ENTRIES SHOWN START

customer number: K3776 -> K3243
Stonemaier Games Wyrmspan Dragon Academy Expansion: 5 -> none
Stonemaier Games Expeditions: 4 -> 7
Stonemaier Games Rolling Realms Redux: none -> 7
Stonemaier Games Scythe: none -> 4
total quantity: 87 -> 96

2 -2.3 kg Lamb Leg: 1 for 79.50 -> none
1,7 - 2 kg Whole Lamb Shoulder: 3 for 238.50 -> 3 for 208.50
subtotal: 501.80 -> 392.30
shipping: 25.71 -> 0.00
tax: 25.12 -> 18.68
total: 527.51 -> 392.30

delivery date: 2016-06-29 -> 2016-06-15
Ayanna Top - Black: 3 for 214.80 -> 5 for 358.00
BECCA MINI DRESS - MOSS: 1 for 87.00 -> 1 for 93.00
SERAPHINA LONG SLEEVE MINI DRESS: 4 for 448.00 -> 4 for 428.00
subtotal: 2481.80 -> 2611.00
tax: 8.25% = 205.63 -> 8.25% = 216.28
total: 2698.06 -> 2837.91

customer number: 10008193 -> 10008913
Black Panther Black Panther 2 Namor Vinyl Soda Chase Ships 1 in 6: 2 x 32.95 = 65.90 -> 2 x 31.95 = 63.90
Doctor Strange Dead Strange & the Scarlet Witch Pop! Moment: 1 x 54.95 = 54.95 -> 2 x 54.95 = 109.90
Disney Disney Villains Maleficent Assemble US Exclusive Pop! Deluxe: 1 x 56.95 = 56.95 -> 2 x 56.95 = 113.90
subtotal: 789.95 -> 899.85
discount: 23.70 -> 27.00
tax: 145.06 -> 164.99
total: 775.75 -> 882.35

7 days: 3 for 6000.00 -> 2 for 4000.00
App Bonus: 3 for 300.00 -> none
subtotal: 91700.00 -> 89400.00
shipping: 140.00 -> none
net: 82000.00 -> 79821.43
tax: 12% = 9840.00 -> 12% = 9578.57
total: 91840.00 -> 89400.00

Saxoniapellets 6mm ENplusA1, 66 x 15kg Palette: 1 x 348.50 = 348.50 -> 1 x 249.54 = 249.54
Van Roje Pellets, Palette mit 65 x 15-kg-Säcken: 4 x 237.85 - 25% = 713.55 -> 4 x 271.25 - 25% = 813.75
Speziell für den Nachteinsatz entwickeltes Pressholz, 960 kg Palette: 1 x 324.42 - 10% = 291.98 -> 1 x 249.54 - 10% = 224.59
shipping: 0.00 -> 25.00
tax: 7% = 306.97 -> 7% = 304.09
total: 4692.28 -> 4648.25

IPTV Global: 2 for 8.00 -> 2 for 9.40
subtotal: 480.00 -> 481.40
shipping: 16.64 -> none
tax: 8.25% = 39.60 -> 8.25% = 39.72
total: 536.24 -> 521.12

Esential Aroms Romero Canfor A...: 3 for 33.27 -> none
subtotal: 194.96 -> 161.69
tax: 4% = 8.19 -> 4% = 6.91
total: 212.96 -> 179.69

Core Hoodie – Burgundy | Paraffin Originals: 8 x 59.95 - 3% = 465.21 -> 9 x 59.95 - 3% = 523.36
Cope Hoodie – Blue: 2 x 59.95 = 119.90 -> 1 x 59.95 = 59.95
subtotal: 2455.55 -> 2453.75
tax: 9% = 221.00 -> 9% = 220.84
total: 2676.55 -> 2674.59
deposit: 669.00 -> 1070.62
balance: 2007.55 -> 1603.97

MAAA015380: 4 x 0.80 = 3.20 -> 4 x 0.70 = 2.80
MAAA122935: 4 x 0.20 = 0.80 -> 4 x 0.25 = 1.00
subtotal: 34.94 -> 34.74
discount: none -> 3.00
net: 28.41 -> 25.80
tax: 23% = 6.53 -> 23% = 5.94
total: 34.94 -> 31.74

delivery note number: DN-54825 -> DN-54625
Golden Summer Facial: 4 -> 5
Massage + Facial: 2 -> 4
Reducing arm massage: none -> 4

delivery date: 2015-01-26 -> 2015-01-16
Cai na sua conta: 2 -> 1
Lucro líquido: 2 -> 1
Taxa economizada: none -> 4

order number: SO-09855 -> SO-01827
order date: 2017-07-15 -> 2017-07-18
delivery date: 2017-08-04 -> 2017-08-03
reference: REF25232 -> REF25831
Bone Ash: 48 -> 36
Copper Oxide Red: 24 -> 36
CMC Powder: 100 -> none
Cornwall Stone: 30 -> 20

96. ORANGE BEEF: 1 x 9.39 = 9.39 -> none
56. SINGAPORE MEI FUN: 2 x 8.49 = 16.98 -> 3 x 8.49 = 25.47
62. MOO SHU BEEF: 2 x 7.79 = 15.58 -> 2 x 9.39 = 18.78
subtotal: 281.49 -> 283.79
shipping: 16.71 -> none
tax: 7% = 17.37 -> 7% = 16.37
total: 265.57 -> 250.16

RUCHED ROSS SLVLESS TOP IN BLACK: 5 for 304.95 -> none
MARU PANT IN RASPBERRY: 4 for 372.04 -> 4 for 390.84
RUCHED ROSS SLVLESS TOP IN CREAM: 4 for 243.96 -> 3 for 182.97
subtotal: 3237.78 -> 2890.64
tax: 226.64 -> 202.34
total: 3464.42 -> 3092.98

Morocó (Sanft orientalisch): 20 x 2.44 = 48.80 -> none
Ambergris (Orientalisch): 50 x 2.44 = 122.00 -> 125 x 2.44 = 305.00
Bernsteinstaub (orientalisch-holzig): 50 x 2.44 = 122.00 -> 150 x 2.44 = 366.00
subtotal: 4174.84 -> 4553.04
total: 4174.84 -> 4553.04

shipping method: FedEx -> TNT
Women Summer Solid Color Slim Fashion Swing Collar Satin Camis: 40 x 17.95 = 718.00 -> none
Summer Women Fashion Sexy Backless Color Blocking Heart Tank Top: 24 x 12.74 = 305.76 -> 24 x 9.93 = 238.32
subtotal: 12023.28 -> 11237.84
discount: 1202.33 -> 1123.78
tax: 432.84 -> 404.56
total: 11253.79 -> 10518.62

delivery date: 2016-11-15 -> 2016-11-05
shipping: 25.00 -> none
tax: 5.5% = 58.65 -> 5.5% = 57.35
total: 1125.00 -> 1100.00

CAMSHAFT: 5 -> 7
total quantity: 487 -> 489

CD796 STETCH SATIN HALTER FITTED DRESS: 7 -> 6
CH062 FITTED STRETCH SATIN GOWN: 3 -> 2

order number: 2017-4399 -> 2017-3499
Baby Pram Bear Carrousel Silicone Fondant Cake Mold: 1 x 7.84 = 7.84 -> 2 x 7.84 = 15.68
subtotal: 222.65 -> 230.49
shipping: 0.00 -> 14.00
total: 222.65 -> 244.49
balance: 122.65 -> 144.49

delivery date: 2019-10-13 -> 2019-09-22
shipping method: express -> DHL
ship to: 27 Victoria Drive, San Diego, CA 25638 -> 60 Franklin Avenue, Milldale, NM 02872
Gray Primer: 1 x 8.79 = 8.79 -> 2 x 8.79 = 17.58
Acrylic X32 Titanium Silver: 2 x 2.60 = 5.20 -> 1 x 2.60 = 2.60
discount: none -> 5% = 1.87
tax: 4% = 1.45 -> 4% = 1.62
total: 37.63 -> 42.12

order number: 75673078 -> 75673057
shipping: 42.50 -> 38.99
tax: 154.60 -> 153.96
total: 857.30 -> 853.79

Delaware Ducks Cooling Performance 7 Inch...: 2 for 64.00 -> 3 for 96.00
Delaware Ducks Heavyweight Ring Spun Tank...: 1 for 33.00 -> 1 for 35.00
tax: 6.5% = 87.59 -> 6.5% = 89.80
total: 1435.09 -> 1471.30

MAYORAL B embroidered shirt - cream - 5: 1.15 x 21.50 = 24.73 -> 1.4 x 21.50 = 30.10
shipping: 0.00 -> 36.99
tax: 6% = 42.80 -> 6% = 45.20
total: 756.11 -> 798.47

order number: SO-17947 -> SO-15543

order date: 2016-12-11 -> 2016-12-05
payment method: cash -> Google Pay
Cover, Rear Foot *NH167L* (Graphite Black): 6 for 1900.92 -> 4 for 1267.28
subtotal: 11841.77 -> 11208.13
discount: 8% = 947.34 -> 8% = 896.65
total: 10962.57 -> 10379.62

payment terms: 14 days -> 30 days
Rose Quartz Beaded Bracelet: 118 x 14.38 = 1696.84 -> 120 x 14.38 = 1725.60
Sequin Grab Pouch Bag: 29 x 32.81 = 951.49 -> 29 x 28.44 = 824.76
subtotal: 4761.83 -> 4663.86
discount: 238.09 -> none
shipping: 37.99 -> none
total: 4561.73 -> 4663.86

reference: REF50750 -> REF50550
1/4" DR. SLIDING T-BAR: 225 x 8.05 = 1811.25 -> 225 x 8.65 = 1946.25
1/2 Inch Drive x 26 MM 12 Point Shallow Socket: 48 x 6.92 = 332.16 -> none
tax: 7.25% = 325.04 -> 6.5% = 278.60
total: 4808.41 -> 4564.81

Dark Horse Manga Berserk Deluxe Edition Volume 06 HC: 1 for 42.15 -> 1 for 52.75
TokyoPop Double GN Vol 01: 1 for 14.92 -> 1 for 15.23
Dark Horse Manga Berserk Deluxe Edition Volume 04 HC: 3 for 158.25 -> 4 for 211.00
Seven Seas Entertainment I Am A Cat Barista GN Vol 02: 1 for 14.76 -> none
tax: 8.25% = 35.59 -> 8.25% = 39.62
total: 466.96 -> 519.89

ENTRIES SHOWN END

- **PROBLEM**
Every line from the top of the material above through the line holding "total quantity: 87 -> 96" should be reproduced word for word, and nothing beyond it.

- **SOLUTION**
customer number: K3776 -> K3243
Stonemaier Games Wyrmspan Dragon Academy Expansion: 5 -> none
Stonemaier Games Expeditions: 4 -> 7
Stonemaier Games Rolling Realms Redux: none -> 7
Stonemaier Games Scythe: none -> 4
total quantity: 87 -> 96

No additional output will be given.